夢見る雛 11
サンダーフラップが瘴気に還るのを見届けると、バルガンドはパイルランチャーを肩に担いだ。
体の節々に、僅かだが軋むような痛みを感じている。
魔物にやられたわけではない。
国の部下たちから人間戦車と恐れられるバルガンドでさえ、寄る年波には勝てないということだ。
(若い者には負けんと、口で言うのは簡単だがな)
目立たぬよう、小さく嘆息する。全盛期を過ぎてから、かなりの年数が経った。
機械を入れない未改造の肉体は、無茶をしようとすればすぐさま悲鳴を上げるのだ。
五年後、パイルランチャーを今のように扱えるかどうか。
(だが、まだ動くことができる。この血と骨すべてを使い、最後の瞬間まで魔物を殺してくれる)
鍛冶屋は、鎚を握って棺に入るもの。
古い諺を思い出しながら、密かに拳を握り締める。
イクサ帝国を越え、世界の為に戦うという使命は重い。
だがそれを背負ってこその軍人、そして勇士なのだ。
「さっすが旦那。痺れる一撃だったぜ」
そう言って、レヴァンがラフルーとともに駆け寄って来る。
「隊全員の成果だ……それより、警戒を怠るな。戦場だぞ」
バルガンドは固い声で言い放った。奇襲、不意打ちには常に気を付けねばならない。
こうした態度を煙たがれることもあるが、ファーストプレインで訓練していた新人たちがウォーホースの乱入によって全滅したという話もある以上、やめるつもりはない。
「悪い悪い」と、レヴァンが舌を出す。
出会った当初は女好きの軽薄な若造と、バルガンドは侮っていた。だが一度背中を預ければ、なかなかどうして頼れる男だと気付いたのだ。

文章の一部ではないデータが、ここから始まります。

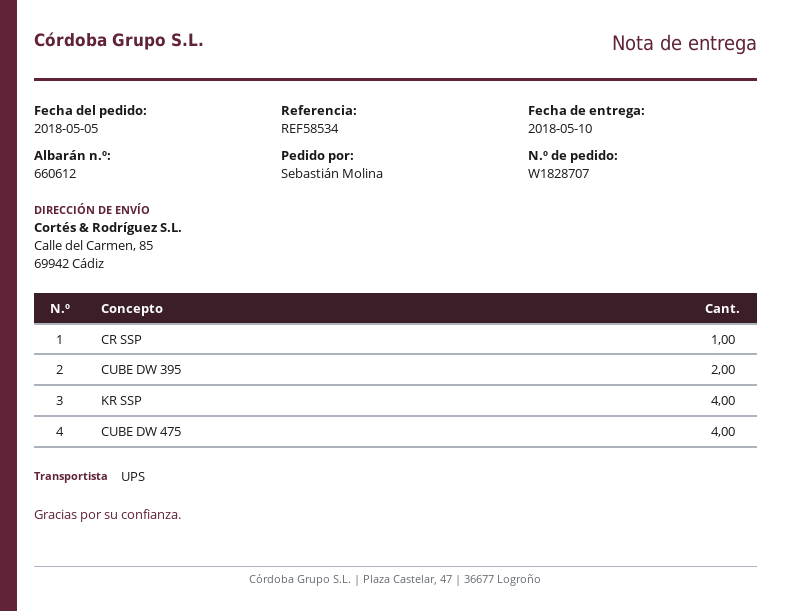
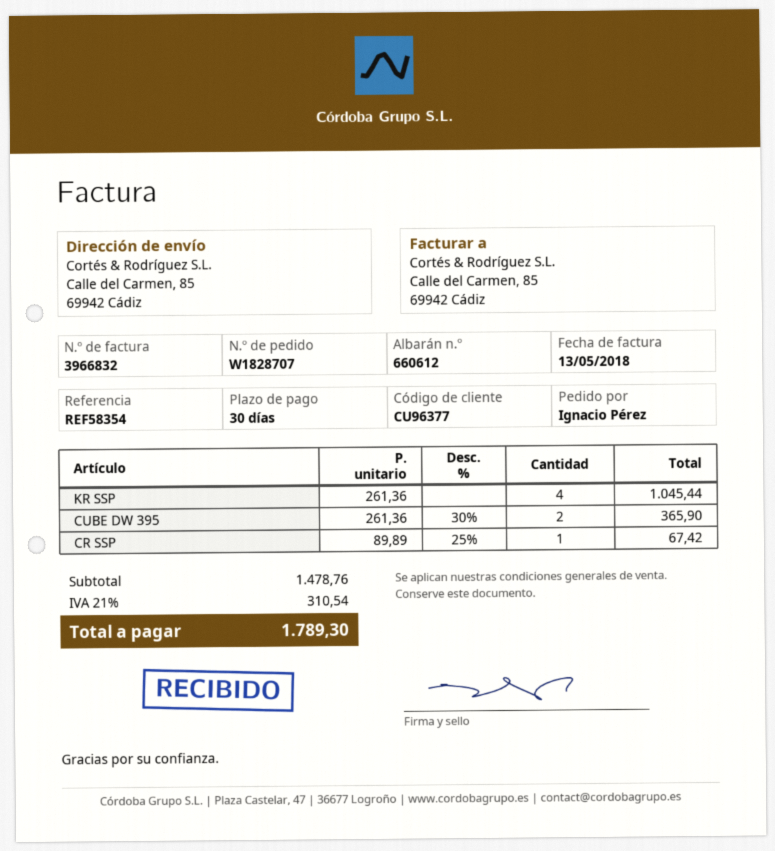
reference: REF58534 -> REF58354
ordered by: Sebastián Molina -> Ignacio Pérez
CUBE DW 475: 4 -> none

以来、レヴァンはバルガンドにとって最も信頼のおける盟友となったのである。
「しっかし、ここまで来ると魔物もめんどくせぇのが増えてくんなあ。思い通り進めねえや」
バルガンドは頷いた。
「うむ……新種とやらは発見していないが、そろそろ撤退も考えねば」
今回の目標は、クラウドマウンテンに現れたという新型の魔物である。
達成できずに神殿に帰還するのは歯がゆいが、登山を始めてから半日以上、体力や物資を消費している。
「もう少しだけ」は、危険な考えだった。
「……ターちゃん、大丈夫かしらぁ」
ラフルーが、物憂げな面持ちで呟いた。
ターシェ・サント・デュモン。今回の出撃で、隊に入れられた剣士の少女。
勇士としては歴が浅く、ラフルーも何かと面倒を見ていた。
そんな彼女ですら、ターシェを隊から外すというバルガンドの意見に、反対はしなかったのだ。
「逃げに徹すれば、山を下りるくらいはできるだろう。奴も、決して弱くはないのだ」
バルガンドは唸るように言った。
実際、ターシェが弱いと思ったことは一度も無い。
彼女が個人鍛錬の時に見せる魔法の剣技は、バルガンドが舌を巻く程の冴えがあった。
だが、それも実戦で発揮できなければ意味がない。
「ターシェちゃんのアレ、なあ。デカい技出そうとする時とか、なんで転んじまうんだろうな……」
レヴァンが溜息をつく。バルガンドも渋面を作った。
本人に問い正したわけではないが、過去に何かがあったのだろうとは推測はできる。
かつてバルガンドが受け持った訓練生たちの中にも、心底に食い込む棘に苦しめられている者は何人もいた。
バルガンドは決して、ターシェのことをどうでもいいと思っているわけではない。
しかしながら、彼女は訓練生ではなく、戦場で魔物を倒すことが求められる勇士なのだ。
自己の問題を他者に影響させれば、ともに戦う仲間を、そして守るべき人々を殺すことになる。
故に、ターシェを隊から外した。それが彼女を傷つけたとしても、優先順位を間違えるわけにはいかない。
(儂を恨むなら恨むがいい。それくらいは受け止めてやる)
………と。
そのようなこと思考に没頭してはいても、バルガンドは完全に気を抜いていたわけではない。
だが、ぎゃり、と金属同士が擦れるような音を耳朶で捕らえた時には、すべてが遅かった。
振り向いたその視界を、銀閃が横切った。